**MATERIAL FOR THE TASK**
------------------------------

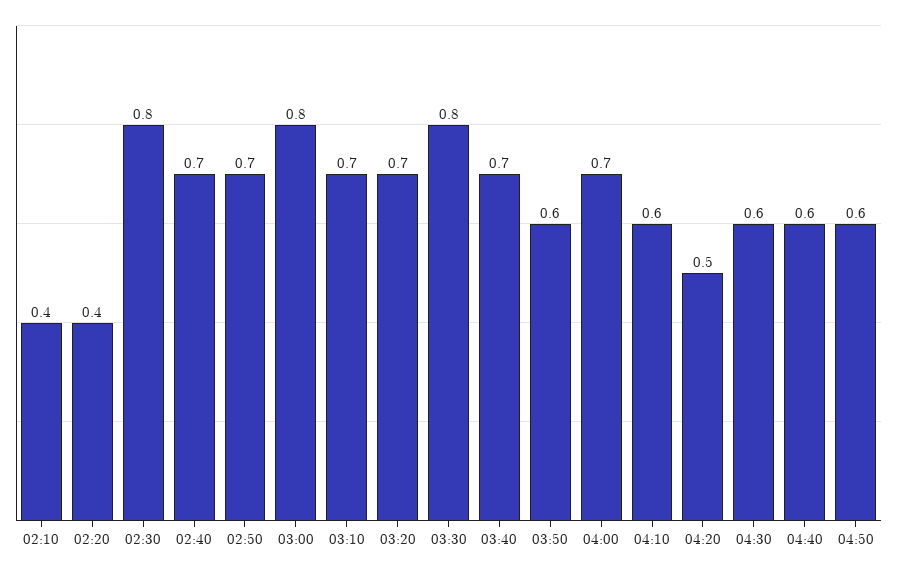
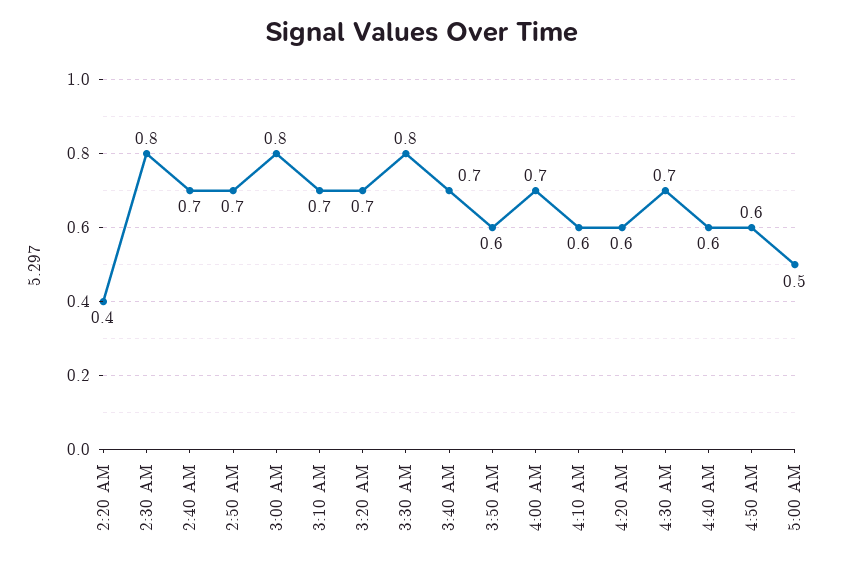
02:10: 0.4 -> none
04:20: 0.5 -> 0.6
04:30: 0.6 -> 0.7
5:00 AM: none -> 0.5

------------------------------

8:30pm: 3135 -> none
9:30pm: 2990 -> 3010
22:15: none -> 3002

------------------------------

**TASK DETAILS**
Tell how many lines in the data hold the string "none", giving the number by itself.

**ANSWER FOR THE TASK**
4